Notice that the space only occurs after the comma, not before.
Oh ok thanks i thought, you meant that i was using them incorrectly.
0
reply
tehforum
Badges: 20
Rep:
?
#24
Report 8 years ago
#24
Someone explain a "conceptualised response", please?

Many thanks.
0
reply
Legendary-A-Sonic
Badges: 0
Rep:
?
#25
Report 8 years ago
#25
I am almost certain you do not need an introduction or conclusion. Forgive me if I'm wrong, it might be a requirement on another exam board, but from what my English teacher has taught us, intros and conclusions are a waste of time. If you wanted to include the point about racism in the 1930s and 2010, that would fit just as well into the paragraph about Crooks. If you really think it's necessary to write an introduction, I'd leave a couple of lines at the beginning and come back to it at the end - the core development of your essay is the most important thing.
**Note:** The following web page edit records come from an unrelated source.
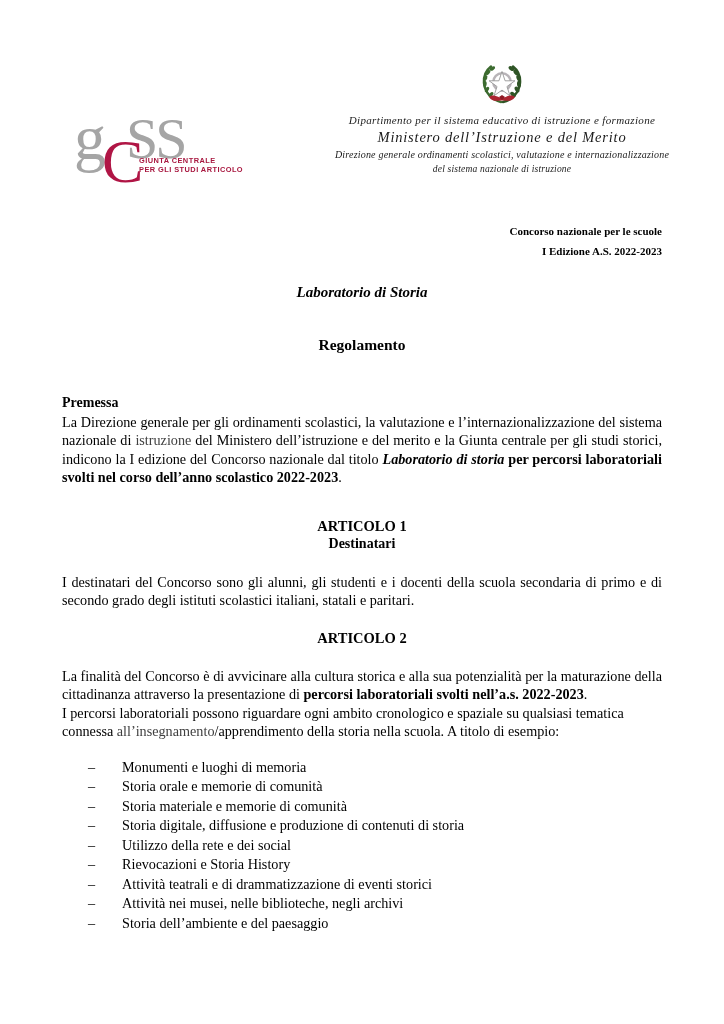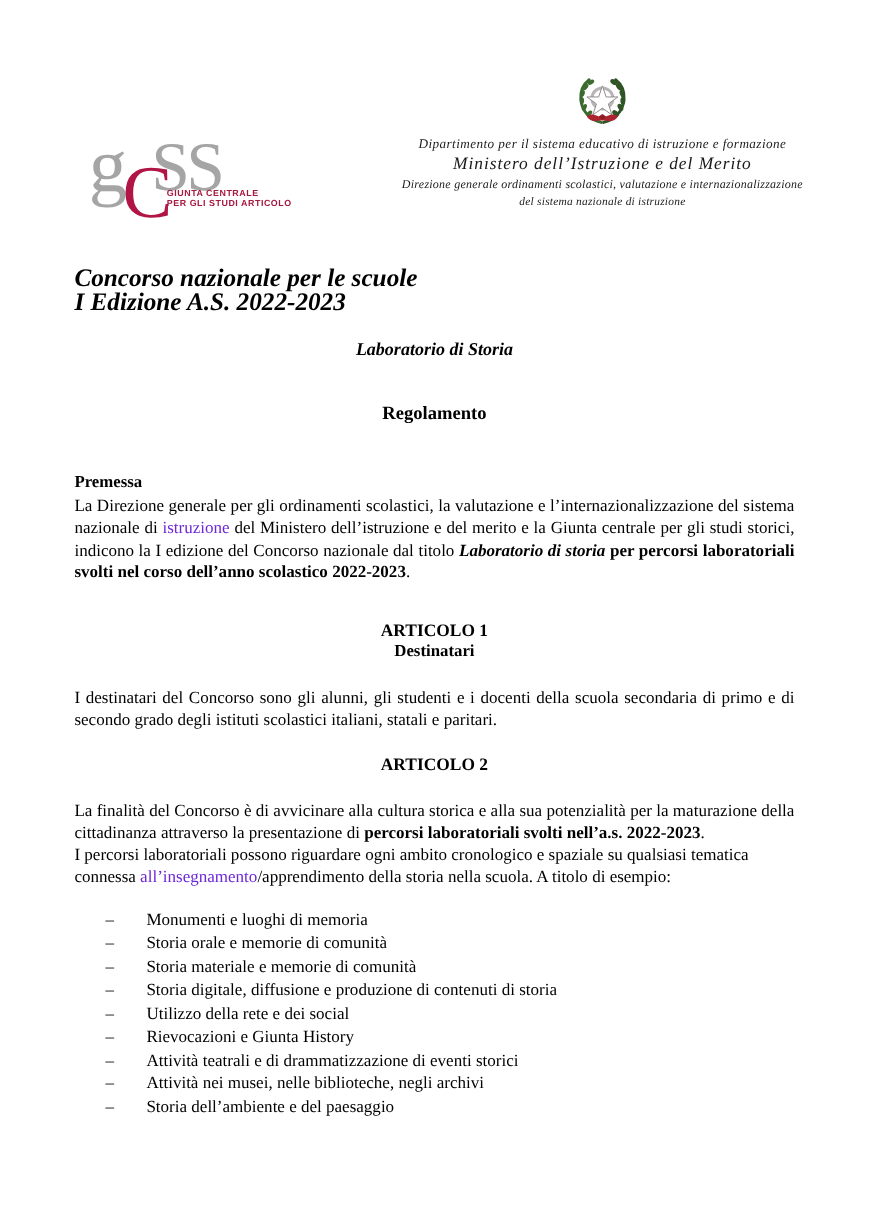"Concorso nazionale per le scuole" .doc-title { font-size: 21px -> 11px; font-style: italic -> none; text-align: left -> right }
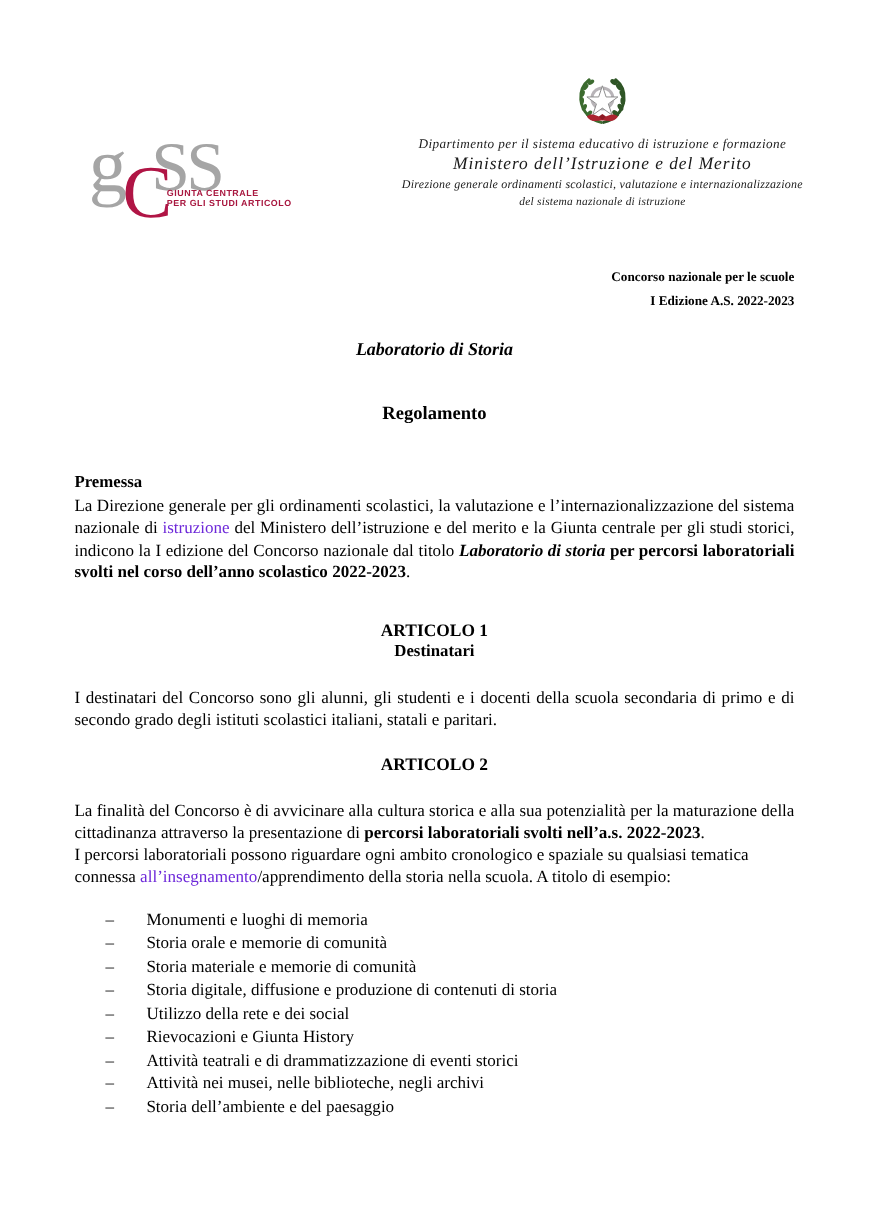"istruzione" .faded { color: #6d28d9 -> #404040 }
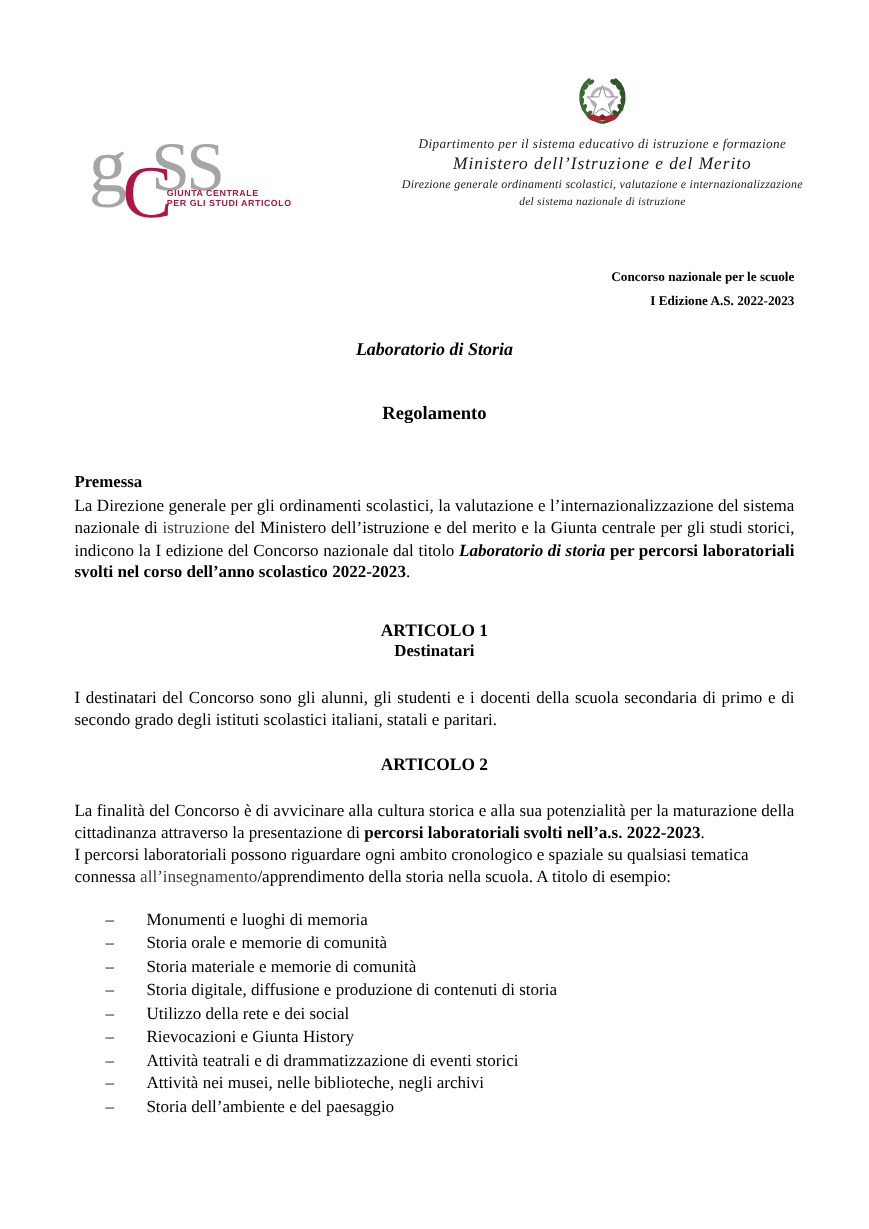"Rievocazioni e Giunta History" span { text: Giunta -> Storia }
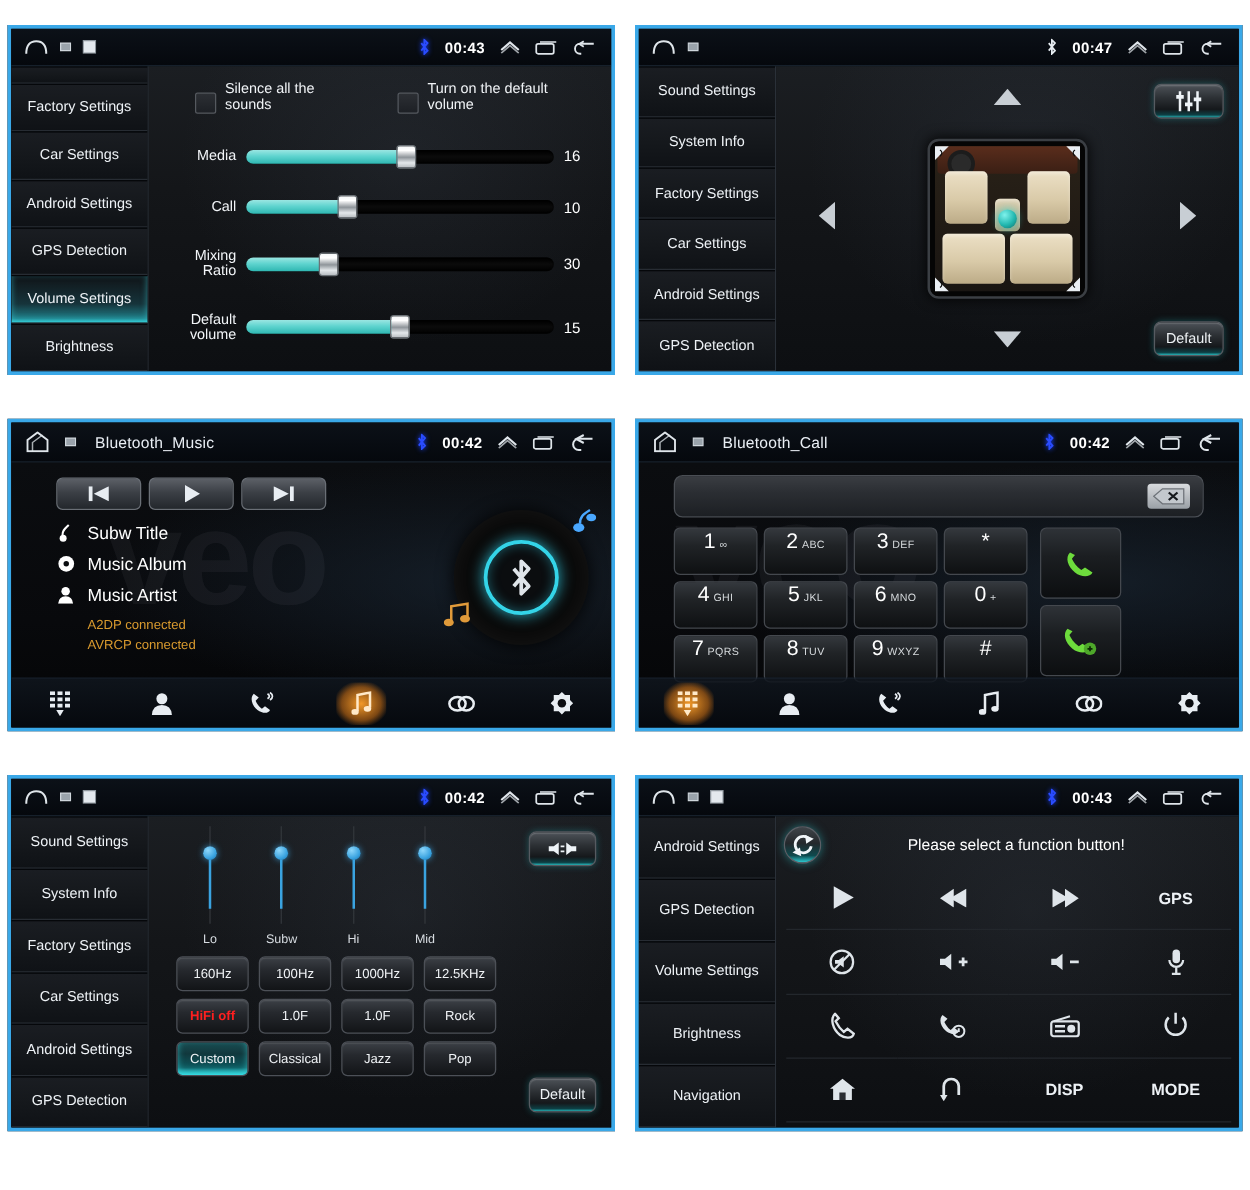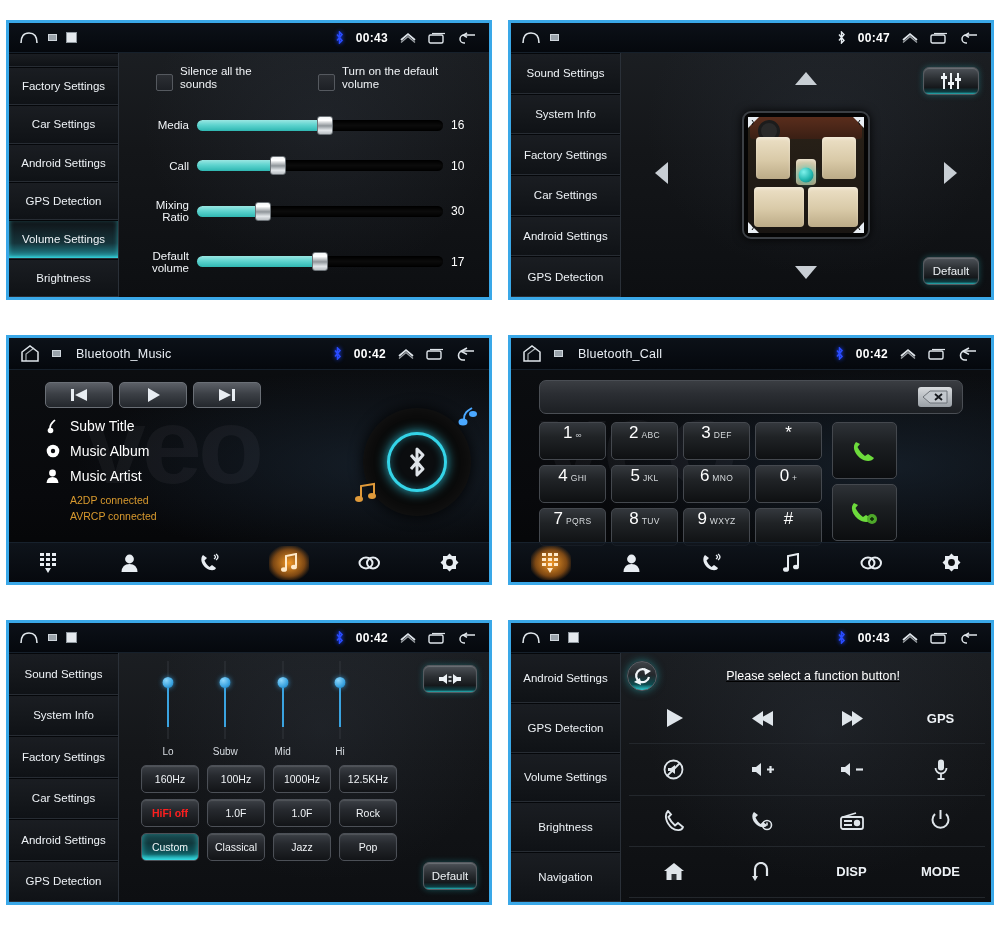"17" span.vol-val { text: 17 -> 15 }
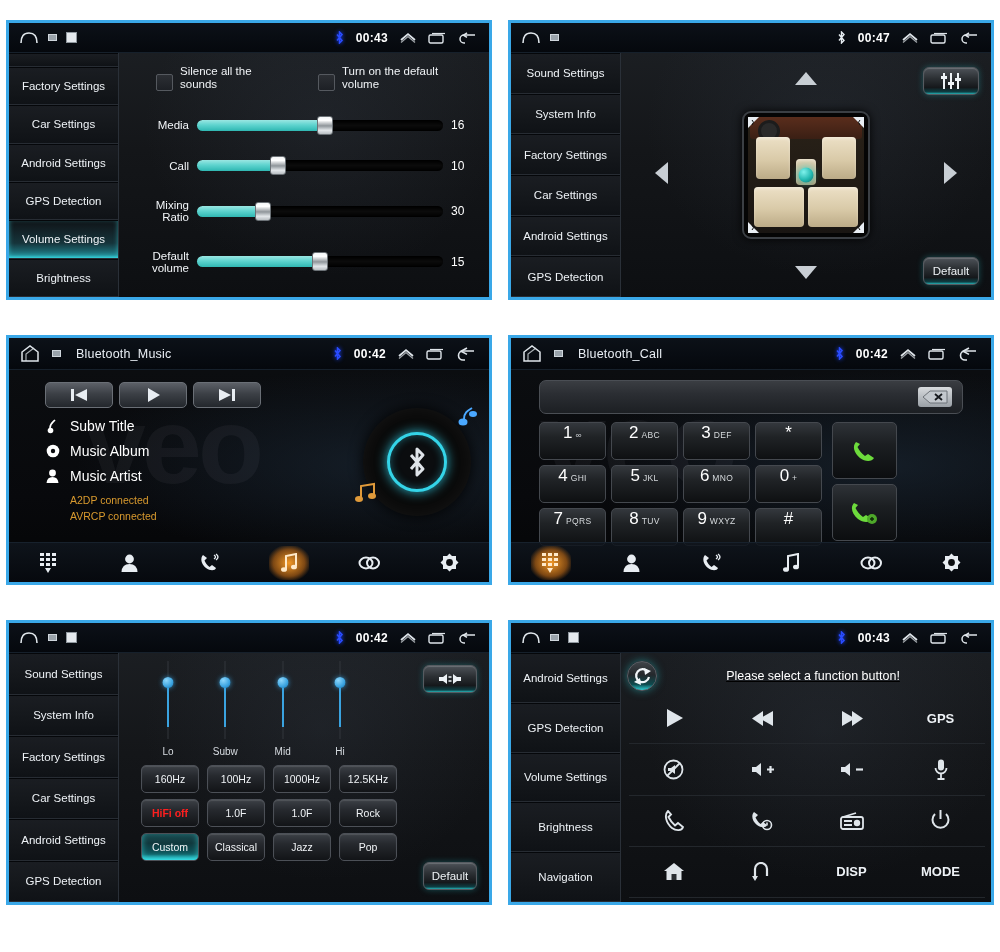"Please select a function button!" .sl-head { text-decoration: underline -> none }
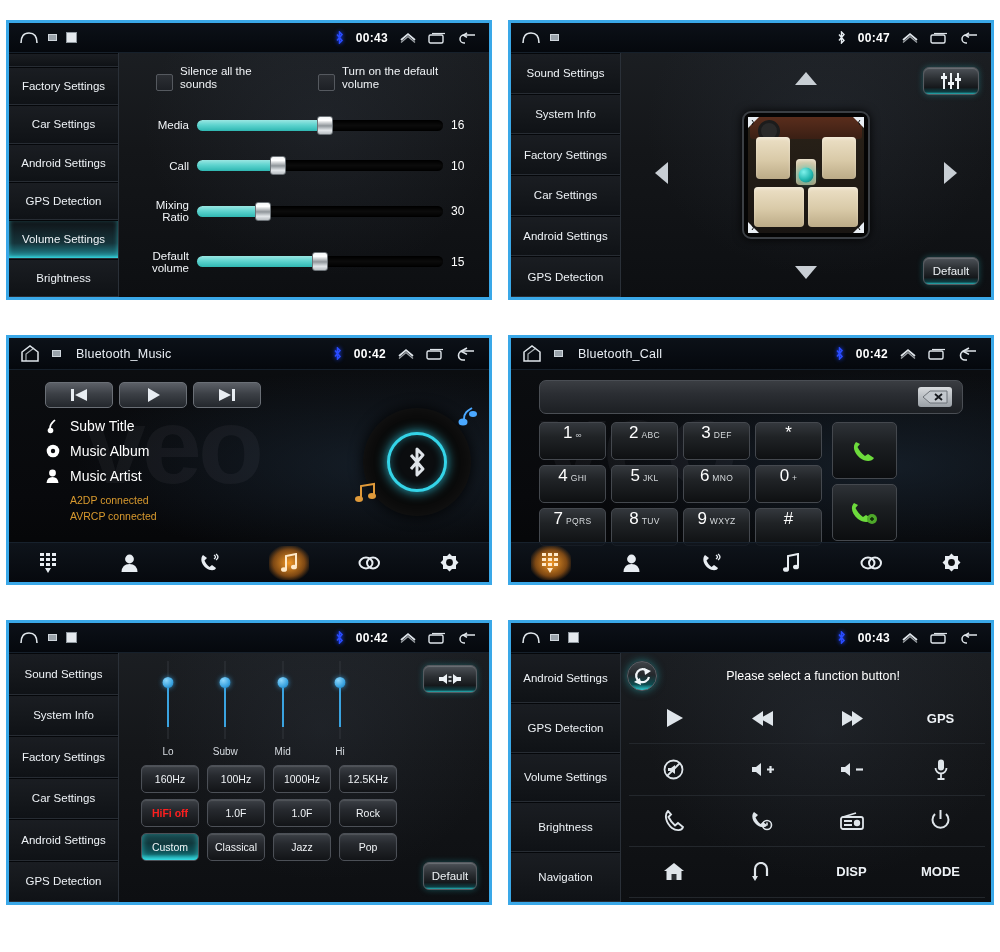"Mid" div.eq-band { order: before "Hi" -> after "Hi" }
Also, make sure you reference the author's name at least once in your essay, preferably once in each paragraph. Even though you've made differentiation between real life and fiction (by the use of 'character' and such) this makes it extra clear. It's also important because for a high grade answer you need to talk about the author's intent and effect - which is pretty difficult to do without mentioning his name. For example, when you said:

Moreover, Curley's wife is described as having 'red fingernails'

you could easily reference Steinbeck:

Moreover, Steinbeck describes Curley's wife as having 'red fingernails'

In that way, you have instantly made the reader aware that when you follow with the effect of that technique, it is a deliberate device Steinbeck used, and not just your speculation on the phrase.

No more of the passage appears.